1940 kam auch Leisner ins KZ Dachau. Pater Pies wurde ihm hier eine Art Seelenführer. Zwischen beiden entwickelte sich eine tiefe Freundschaft. Leisner, dessen Tuberkuloseleiden immer wieder und dann heftiger ausbrach, wurde von Otto Pies, der in der Krankenbaracke als Sanitäter Dienst tat, aufopferungsvoll betreut. Ihm ist es auch zu verdanken, dass Leisner von dem mitinhaftierten französischen Bischof Gabriel Piguet von Clermont in aller Heimlichkeit im Priesterblock des Lagers am 17. Dezember 1944 im Beisein zahlreicher inhaftierter Geistlicher aus ganz Europa zum Priester geweiht werden konnte. Leisner starb kurz nach seiner Befreiung aus dem Konzentrationslager am 12. August 1945 im Sanatorium Planegg bei München.
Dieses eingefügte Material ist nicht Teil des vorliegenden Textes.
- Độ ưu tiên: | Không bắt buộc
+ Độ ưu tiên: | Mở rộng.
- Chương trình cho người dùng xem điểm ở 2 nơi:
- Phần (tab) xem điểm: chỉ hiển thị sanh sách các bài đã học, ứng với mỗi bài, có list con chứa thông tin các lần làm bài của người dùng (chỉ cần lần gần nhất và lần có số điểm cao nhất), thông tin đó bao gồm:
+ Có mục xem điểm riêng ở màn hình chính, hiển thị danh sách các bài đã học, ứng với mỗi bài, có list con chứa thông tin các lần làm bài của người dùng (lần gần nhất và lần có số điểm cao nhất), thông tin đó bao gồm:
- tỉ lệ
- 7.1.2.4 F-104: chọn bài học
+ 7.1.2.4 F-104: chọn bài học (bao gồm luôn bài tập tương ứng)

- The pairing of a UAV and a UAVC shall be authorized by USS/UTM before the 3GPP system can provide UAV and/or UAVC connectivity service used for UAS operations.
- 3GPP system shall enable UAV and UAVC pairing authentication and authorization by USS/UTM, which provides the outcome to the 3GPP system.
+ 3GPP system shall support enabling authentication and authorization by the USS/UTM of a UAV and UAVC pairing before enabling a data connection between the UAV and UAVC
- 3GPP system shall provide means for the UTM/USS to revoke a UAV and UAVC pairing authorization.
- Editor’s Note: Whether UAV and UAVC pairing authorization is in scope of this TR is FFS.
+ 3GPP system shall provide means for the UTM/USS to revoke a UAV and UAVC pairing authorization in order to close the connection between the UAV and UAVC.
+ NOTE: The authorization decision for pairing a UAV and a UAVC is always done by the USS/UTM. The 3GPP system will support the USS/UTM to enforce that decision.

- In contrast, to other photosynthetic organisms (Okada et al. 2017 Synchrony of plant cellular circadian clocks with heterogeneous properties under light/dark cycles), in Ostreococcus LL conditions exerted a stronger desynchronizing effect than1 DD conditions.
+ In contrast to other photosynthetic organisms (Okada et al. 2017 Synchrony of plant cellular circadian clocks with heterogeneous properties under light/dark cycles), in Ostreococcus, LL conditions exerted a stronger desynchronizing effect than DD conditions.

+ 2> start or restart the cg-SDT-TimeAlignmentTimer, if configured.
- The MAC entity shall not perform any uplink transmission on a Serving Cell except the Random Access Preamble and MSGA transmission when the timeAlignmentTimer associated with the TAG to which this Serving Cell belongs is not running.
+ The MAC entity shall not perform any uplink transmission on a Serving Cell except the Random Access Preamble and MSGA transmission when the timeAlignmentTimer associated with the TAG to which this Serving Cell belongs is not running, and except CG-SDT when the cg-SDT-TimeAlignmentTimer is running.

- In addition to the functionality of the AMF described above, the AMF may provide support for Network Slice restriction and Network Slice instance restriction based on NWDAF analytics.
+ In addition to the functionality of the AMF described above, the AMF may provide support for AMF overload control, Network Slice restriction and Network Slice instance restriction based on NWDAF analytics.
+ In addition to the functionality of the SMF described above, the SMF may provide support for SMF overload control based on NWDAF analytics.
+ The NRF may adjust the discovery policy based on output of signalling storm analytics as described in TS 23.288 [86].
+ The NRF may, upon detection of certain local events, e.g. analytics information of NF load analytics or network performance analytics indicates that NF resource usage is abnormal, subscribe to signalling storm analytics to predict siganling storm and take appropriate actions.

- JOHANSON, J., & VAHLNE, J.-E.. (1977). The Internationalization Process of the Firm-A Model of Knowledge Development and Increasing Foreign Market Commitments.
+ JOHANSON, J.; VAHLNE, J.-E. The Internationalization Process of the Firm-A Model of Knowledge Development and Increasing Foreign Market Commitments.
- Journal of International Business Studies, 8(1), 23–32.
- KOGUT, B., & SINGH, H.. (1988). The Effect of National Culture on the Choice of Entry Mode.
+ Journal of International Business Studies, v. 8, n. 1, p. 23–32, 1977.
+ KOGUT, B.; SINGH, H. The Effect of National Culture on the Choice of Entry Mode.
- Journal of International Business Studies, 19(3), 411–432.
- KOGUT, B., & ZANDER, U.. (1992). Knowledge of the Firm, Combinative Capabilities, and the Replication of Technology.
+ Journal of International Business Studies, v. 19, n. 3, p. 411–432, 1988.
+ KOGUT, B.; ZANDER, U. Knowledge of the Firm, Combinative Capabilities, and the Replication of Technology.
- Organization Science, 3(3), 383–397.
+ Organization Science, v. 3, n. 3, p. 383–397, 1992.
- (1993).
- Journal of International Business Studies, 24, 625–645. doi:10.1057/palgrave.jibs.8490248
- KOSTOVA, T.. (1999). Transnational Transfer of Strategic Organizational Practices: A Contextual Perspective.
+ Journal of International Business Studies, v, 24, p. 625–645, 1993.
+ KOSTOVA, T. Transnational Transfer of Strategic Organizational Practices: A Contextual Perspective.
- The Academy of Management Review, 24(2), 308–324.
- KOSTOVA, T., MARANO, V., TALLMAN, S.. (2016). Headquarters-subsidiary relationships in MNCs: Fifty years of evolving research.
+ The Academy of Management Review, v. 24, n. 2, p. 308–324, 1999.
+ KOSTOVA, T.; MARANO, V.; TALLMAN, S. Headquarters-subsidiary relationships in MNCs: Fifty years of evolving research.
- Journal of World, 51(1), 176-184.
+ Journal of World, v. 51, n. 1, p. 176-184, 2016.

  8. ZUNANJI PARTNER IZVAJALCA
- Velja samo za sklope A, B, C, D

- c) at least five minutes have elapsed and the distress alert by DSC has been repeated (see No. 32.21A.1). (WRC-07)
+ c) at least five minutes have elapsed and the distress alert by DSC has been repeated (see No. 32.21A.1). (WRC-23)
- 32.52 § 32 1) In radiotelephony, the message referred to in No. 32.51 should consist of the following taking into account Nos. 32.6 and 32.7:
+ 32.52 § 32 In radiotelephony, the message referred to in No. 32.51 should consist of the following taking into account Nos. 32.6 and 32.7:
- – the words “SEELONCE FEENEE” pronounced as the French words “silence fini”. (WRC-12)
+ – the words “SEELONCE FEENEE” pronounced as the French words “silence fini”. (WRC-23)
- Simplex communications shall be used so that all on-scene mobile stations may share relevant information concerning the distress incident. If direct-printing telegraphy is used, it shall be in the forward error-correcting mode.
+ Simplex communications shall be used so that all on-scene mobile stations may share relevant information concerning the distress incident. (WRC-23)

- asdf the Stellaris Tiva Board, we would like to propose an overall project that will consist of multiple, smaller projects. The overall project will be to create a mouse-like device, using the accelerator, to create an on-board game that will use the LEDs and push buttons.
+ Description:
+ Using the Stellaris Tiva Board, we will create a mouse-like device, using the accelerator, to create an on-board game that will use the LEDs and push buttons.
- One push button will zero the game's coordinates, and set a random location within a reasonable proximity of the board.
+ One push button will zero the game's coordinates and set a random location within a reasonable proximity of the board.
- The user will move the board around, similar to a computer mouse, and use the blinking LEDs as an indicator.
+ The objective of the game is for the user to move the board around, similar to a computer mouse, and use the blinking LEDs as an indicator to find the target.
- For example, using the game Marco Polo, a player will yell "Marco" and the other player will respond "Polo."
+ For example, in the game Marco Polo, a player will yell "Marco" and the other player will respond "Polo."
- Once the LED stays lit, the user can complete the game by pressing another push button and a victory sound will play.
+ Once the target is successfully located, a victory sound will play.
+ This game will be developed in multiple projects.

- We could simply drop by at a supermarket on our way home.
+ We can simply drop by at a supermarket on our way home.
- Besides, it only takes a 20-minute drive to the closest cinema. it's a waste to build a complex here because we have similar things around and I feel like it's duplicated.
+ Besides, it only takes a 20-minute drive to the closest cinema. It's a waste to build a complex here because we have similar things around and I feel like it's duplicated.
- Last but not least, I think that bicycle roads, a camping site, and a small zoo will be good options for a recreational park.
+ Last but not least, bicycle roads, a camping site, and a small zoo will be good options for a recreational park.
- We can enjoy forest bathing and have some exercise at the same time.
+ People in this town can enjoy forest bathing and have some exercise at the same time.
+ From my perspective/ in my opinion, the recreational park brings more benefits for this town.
Otto Pies, dessen Gebetbuch „Im Herrn“ (Herder Verlag Freiburg) in neun Auflagen mit rund 100.000 Exemplaren große Verbreitung fand, war von 1954 bis zu seinem Tod als Instruktor des Tertiats und bis 1959 zugleich als Rektor im Jesuitenhaus Sentmaring in Münster tätig. Nach schwerer Erkrankung starb er am 1. Juli 1960 im Hildegardis-Krankenhaus in Mainz und ist am 5. Juli auf dem Klosterfriedhof von Haus Sentmaring in Münster beerdigt worden.

Karl Leisner, der zuerst in einem schlichten Grab in Kleve am Niederrhein begraben worden war, ist 1966 exhumiert und dann in der Krypta des Domes von Xanten beigesetzt worden. Er ist am 23. Juni 1996 durch Papst Johannes Paul II. im Berliner Olympiastadion selig gesprochen worden. Im April 2007 wurde der Heiligsprechungsprozess eingeleitet. Ohne den todesmutigen Einsatz von Pater Dr. Otto Pies hätte er nicht zum Priester geweiht werden können – ein kirchengeschichtliches Ereignis von europäischer Bedeutung.

Literatur

  • Eike Pies, Pies – Piesen – Piesacken Bd. 1, Sprockhövel-Mönchengladbach 1986, S. 147-151.
  • Eike Pies, Pies – Piesen – Piesacken Bd. 2, Dommershausen-Sprockhövel 1992, S. 70-73.
  • Eike Pies, Pater Otto Pies SJ (1901 – 1960) und weitere 22 Geistliche der Familie Pies, Dommershausen-Sprockhövel 1989.
  • Otto Pies, Stephanus heute – Karl Leisner, Priester und Opfer, Dommershausen-Sprockhövel 2008.
  • Karl-Hans Seeger, Gabriele Latzel und Christa Bockholt (Hrsg.), Otto Pies und Karl Leisner – Freundschaft in der Hölle des KZ Dachau, Dommershausen-Sprockhövel 2007.